PROBLEM STATEMENT>
Copy exactly the lines that run from the top of the listing to the line containing "720px; top: 82px;", both ends included, and omit the pictures.
□ □ □
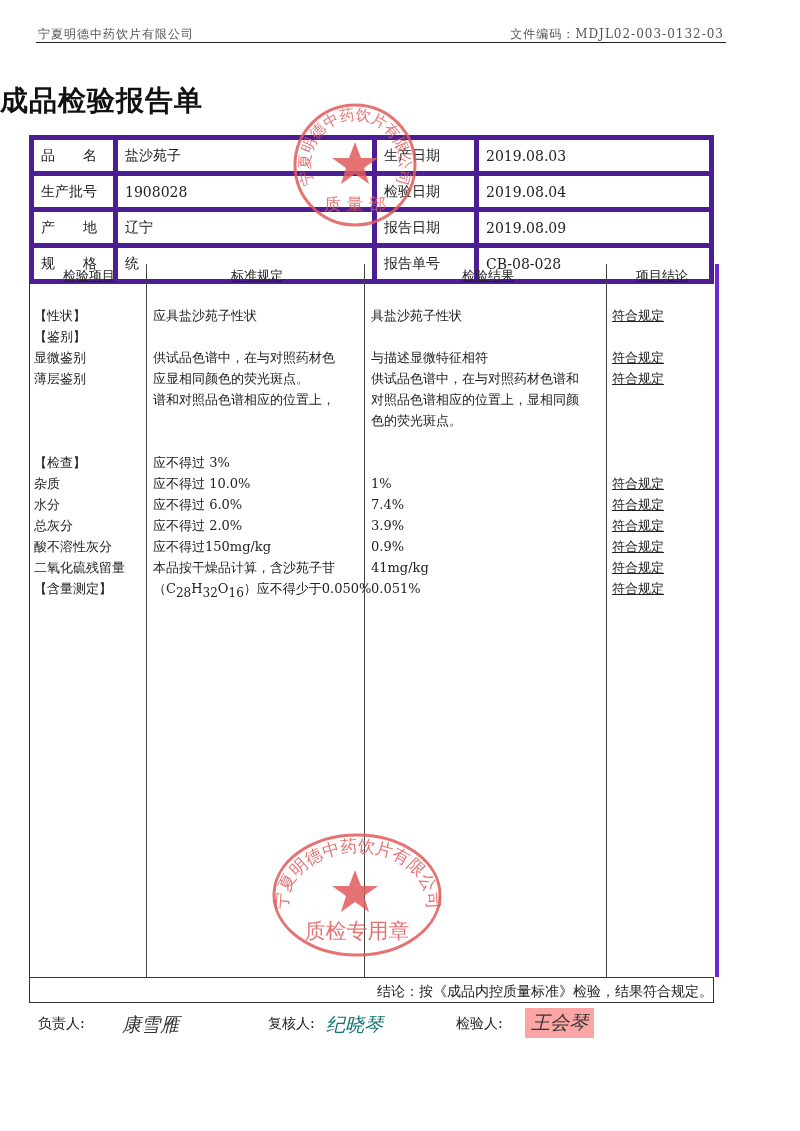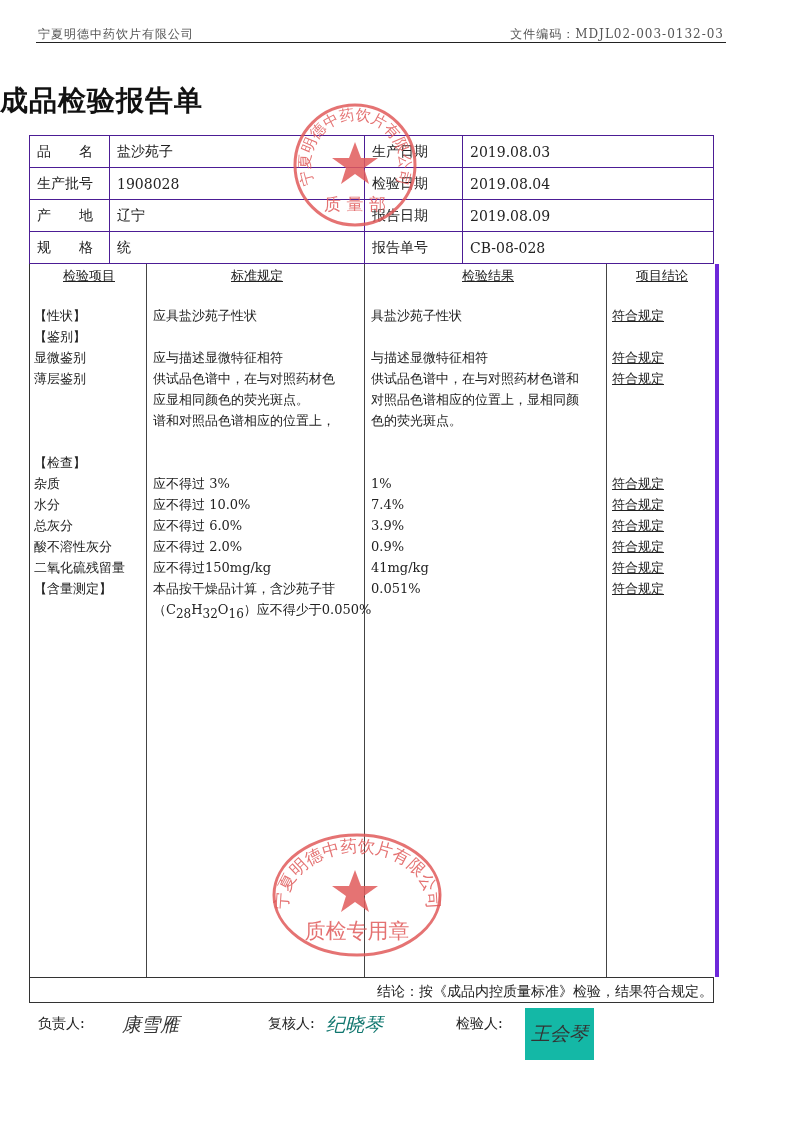--- a/index.html
+++ b/index.html
@@ -5,35 +5,35 @@
   html, body { margin: 0; padding: 0; background: #ffffff; }
   body { width: 800px; height: 1131px; position: relative; overflow: hidden;
          font-family: "DejaVu Serif", "Liberation Serif", serif; color: #222; }
   .page-header { position: absolute; left: 36px; top: 24px; width: 690px; height: 18px;
                  border-bottom: 1.5px solid #222; font-size: 12px; color: #555; }
   .page-header .left { position: absolute; left: 2px; top: 2px; letter-spacing: 1px; }
   .page-header .right { position: absolute; right: 2px; top: 2px; letter-spacing: 1px; }
   .title { position: absolute; left: 0; width: 720px; top: 82px; 
            font-size: 28px; font-family: "DejaVu Sans", "Liberation Sans", sans-serif; font-weight: bold; color: #111; letter-spacing: 1px; }
   .info-table { position: absolute; left: 29px; top: 135px; width: 685px; border-collapse: collapse; }
-  .info-table td { border: 1px solid #4c1d95; height: 31px; font-size: 14px; padding: 0 7px; vertical-align: middle; white-space: nowrap; }
+  .info-table td { border: 5px solid #4c1d95; height: 31px; font-size: 14px; padding: 0 7px; vertical-align: middle; white-space: nowrap; }
   .info-table td.lbl { width: 65px; }
   .info-table td.lbl2 { width: 83px; }
 
   .detail { position: absolute; left: 29px; top: 264px; width: 685px; height: 713px;
             border-left: 1px solid #333; border-right: 4px solid #6d28d9; }
   .col-line { position: absolute; top: 0; bottom: 0; width: 0; border-left: 1px solid #444; }
   .col { position: absolute; top: 0; font-size: 13px; line-height: 21px; }
   .col .hdr { text-align: center; text-decoration: underline; margin-top: 1px; height: 40px; }
   .row { height: 21px; white-space: nowrap; }
   .conclusion { position: absolute; left: 29px; top: 977px; width: 685px; height: 26px;
                 border: 1px solid #333; font-size: 14px; line-height: 26px; box-sizing: border-box; padding-left: 18px; text-align: right; }
   .sign { position: absolute; top: 1015px; font-size: 14px; }
   .sig-hand { font-family: "DejaVu Serif", serif; font-style: italic; font-size: 19px; color: #333; }
-  .sig-box { background: #14b8a6; padding: 13px 6px; }
+  .sig-box { background: #fca5a5; padding: 2px 6px; }
   .stamp { position: absolute; pointer-events: none; }
   sub { font-size: 12px; }
 </style>
 </head>
 <body>
 
 <div class="page-header">
   <span class="left">宁夏明德中药饮片有限公司</span>
   <span class="right">文件编码：MDJL02-003-0132-03</span>
 </div>
@@ -89,21 +89,20 @@
     <div class="row">总灰分</div>
     <div class="row">酸不溶性灰分</div>
     <div class="row">二氧化硫残留量</div>
     <div class="row">【含量测定】</div>
   </div>
 
   <div class="col" style="left:123px; width:208px;">
     <div class="hdr">标准规定</div>
     <div class="row">应具盐沙苑子性状</div>
     <div class="row"></div>
-    <div class="row">应与描述显微特征相符</div>
     <div class="row">供试品色谱中，在与对照药材色</div>
     <div class="row">应显相同颜色的荧光斑点。</div>
     <div class="row">谱和对照品色谱相应的位置上，</div>
     <div class="row"></div>
     <div class="row"></div>
     <div class="row">应不得过 3%</div>
     <div class="row">应不得过 10.0%</div>
     <div class="row">应不得过 6.0%</div>
     <div class="row">应不得过 2.0%</div>
     <div class="row">应不得过150mg/kg</div>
□ □ □
WRITTEN ANSWER>
--- a/index.html
+++ b/index.html
@@ -5,35 +5,35 @@
   html, body { margin: 0; padding: 0; background: #ffffff; }
   body { width: 800px; height: 1131px; position: relative; overflow: hidden;
          font-family: "DejaVu Serif", "Liberation Serif", serif; color: #222; }
   .page-header { position: absolute; left: 36px; top: 24px; width: 690px; height: 18px;
                  border-bottom: 1.5px solid #222; font-size: 12px; color: #555; }
   .page-header .left { position: absolute; left: 2px; top: 2px; letter-spacing: 1px; }
   .page-header .right { position: absolute; right: 2px; top: 2px; letter-spacing: 1px; }
   .title { position: absolute; left: 0; width: 720px; top: 82px; 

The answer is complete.